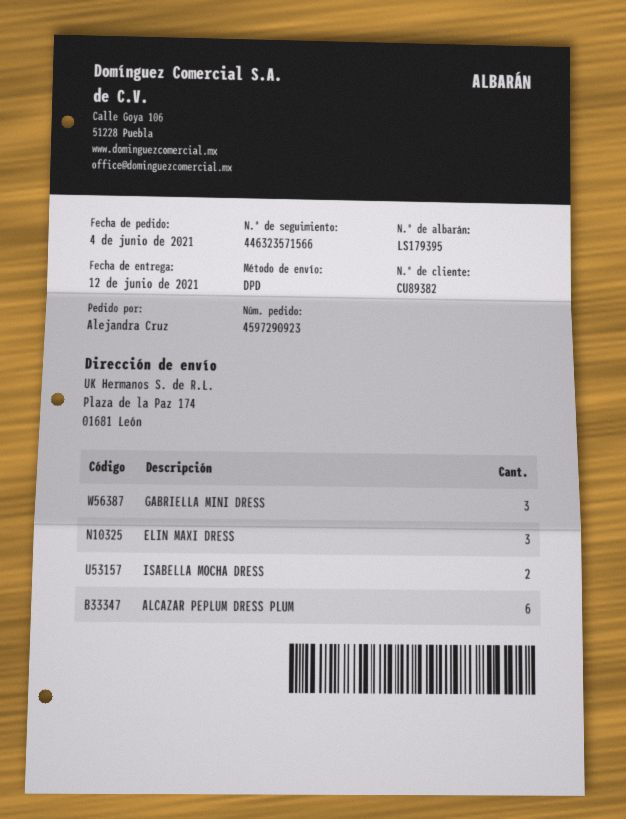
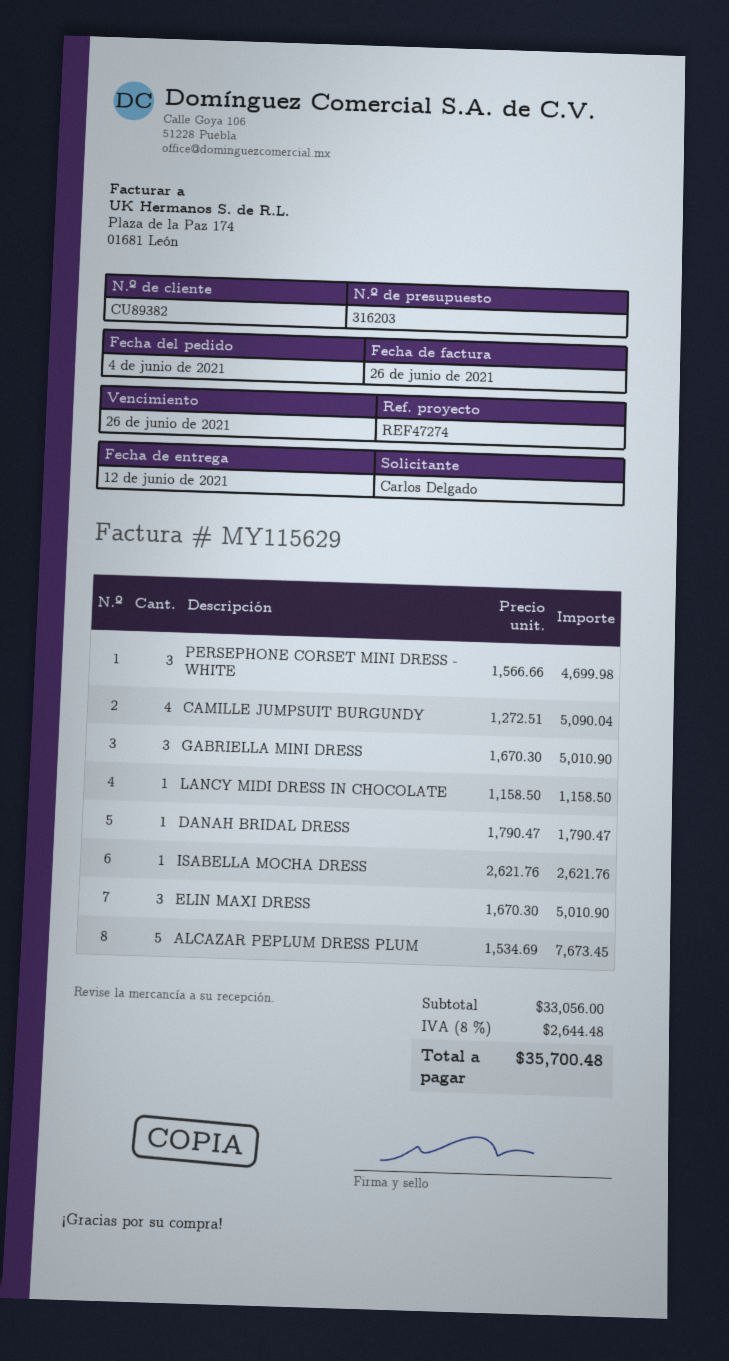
ordered by: Alejandra Cruz -> Carlos Delgado
ISABELLA MOCHA DRESS: 2 -> 1
ALCAZAR PEPLUM DRESS PLUM: 6 -> 5
PERSEPHONE CORSET MINI DRESS - WHITE: none -> 3
CAMILLE JUMPSUIT BURGUNDY: none -> 4
LANCY MIDI DRESS IN CHOCOLATE: none -> 1
DANAH BRIDAL DRESS: none -> 1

_ _ _

WHAT IS EXPECTED
All lines above containing the string "DRESS" are to be collected.

ANSWER TO THIS PROBLEM
ISABELLA MOCHA DRESS: 2 -> 1
ALCAZAR PEPLUM DRESS PLUM: 6 -> 5
PERSEPHONE CORSET MINI DRESS - WHITE: none -> 3
LANCY MIDI DRESS IN CHOCOLATE: none -> 1
DANAH BRIDAL DRESS: none -> 1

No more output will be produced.